On Mon, Jan 30, 2023 at 7:54 PM Eli Cohen <elic at nvidia.com>
wrote:>
>
> On 30/01/2023 13:34, Michael S. Tsirkin wrote:
> > On Mon, Jan 30, 2023 at 12:01:23PM +0200, Eli Cohen wrote:
> >> On 30/01/2023 10:19, Jason Wang wrote:
> >>> Hi Eli:
> >>>
> >>> On Mon, Jan 23, 2023 at 1:59 PM Eli Cohen <elic at
nvidia.com> wrote:
> >>>> VDPA allows hardware drivers the propagate interrupts from
the hardware
> >>>> directly to the vCPU used by the guest. In a typical
implementation, the
> >>>> hardware driver will assign the interrupt vectors to the
virtqueues and report
> >>>> this information back through the get_vq_irq() callback
defined in
> >>>> struct vdpa_config_ops.
> >>>>
> >>>> Interrupt vectors could be a scarce resource and may be
limited. For such
> >>>> cases, we can opt the administrator, through the vdpa
tool, to set the policy
> >>>> defining how to distribute the available vectors amongst
the data virtqueues.
> >>>>
> >>>> The following policies are proposed:
> >>>>
> >>>> 1. First comes first served. Assign a vector to each data
virtqueue by the
> >>>> virtqueue index. Virtqueues which could not be
assigned a dedicated vector
> >>>> would use the hardware driver to propagate
interrupts using the available
> >>>> callback mechanism.
> >>>>
> >>>> vdpa dev add name vdpa0 mgmtdev pci/0000:86:00.2
int=all
> >>>>
> >>>> This is the default mode and works even if
"int=all" was not specified.
> >>>>
> >>>> 2. Use round robin distribution so virtqueues could share
vectors.
> >>>> vdpa dev add name vdpa0 mgmtdev pci/0000:86:00.2
int=all intmode=share
> >>>>
> >>>> 3. Assign vectors to RX virtqueues only.

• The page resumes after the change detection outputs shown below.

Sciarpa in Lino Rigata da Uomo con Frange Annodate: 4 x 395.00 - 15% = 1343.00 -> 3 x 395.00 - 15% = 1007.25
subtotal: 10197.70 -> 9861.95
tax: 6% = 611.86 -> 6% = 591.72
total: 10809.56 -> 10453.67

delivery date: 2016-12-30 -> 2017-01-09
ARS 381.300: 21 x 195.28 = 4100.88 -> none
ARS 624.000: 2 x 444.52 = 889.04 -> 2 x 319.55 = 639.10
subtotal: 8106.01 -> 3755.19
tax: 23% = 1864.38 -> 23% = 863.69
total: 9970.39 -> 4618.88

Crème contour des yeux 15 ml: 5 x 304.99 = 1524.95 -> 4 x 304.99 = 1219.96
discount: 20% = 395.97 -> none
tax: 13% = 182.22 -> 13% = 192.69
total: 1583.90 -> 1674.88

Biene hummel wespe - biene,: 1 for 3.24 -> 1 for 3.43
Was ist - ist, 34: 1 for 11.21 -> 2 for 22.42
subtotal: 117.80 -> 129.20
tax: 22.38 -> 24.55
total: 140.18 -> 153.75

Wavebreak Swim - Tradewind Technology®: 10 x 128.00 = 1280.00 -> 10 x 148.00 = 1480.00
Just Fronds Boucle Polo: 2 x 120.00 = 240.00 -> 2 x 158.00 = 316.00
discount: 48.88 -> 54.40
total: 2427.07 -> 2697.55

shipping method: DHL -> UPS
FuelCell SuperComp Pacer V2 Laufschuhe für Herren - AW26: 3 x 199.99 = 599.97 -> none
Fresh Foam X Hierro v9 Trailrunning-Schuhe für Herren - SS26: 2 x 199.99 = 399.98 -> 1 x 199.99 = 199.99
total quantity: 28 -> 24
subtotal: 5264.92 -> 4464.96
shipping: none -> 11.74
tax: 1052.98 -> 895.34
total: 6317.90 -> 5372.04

> >>>> 3.1 Do not share vectors
> >>>> vdpa dev add name vdpa0 mgmtdev pci/0000:86:00.2
int=rx
> >>>> 3.2 Share vectors
> >>>> vdpa dev add name vdpa0 mgmtdev pci/0000:86:00.2
int=rx intmode=share
> >>>>
> >>>> 4. Assign vectors to TX virtqueues only. Can share or not,
like rx.
> >>>> 5. Fail device creation if number of vectors cannot be
fulfilled.
> >>>> vdpa dev add name vdpa0 mgmtdev pci/0000:86:00.2
max_vq_pairs 8 int=rx intnum=8
> >>> I wonder:
> >>>
> >>> 1) how the administrator can know if there's sufficient
resources for
> >>> one of the above policies.
> >> There's no established way to know. The idea is to use
whatever there is
> >> assuming interrupt bypassing is always better then the callback
mechanism.
> >>> 2) how does the administrator know which policy is the best
assuming
> >>> the resources are sufficient? (E.g vectors to RX only or
vectors to TX
> >>> only)
> >> I don't think there's a rule of thumb here but he needs to
experiment what
> >> works best for him.
> >>> If it requires a vendor specific way or knowledge, I believe
it's
> >>> better to code them in:
> >>>
> >>> 1) the vDPA parent or
> >>> 2) underlayer management tool or drivers
> >>>
> >>> Thanks
> >> I was wondering also about the current mechanism we have. The
hardware
> >> driver reports irq number for each VQ.
> >>
> >> The guest driver sees a virtio pci device with MSIX vectors as the
number of
> >> virtqueues.
> >>
> >> Suppose the hardware driver provided only 5 interrupt vectors
while there
> >> are 16 VQs.
> >>
> >> Which MSIX vector at the guest gets really posted interrupt and
which one
> >> uses callback handled at the hardware driver?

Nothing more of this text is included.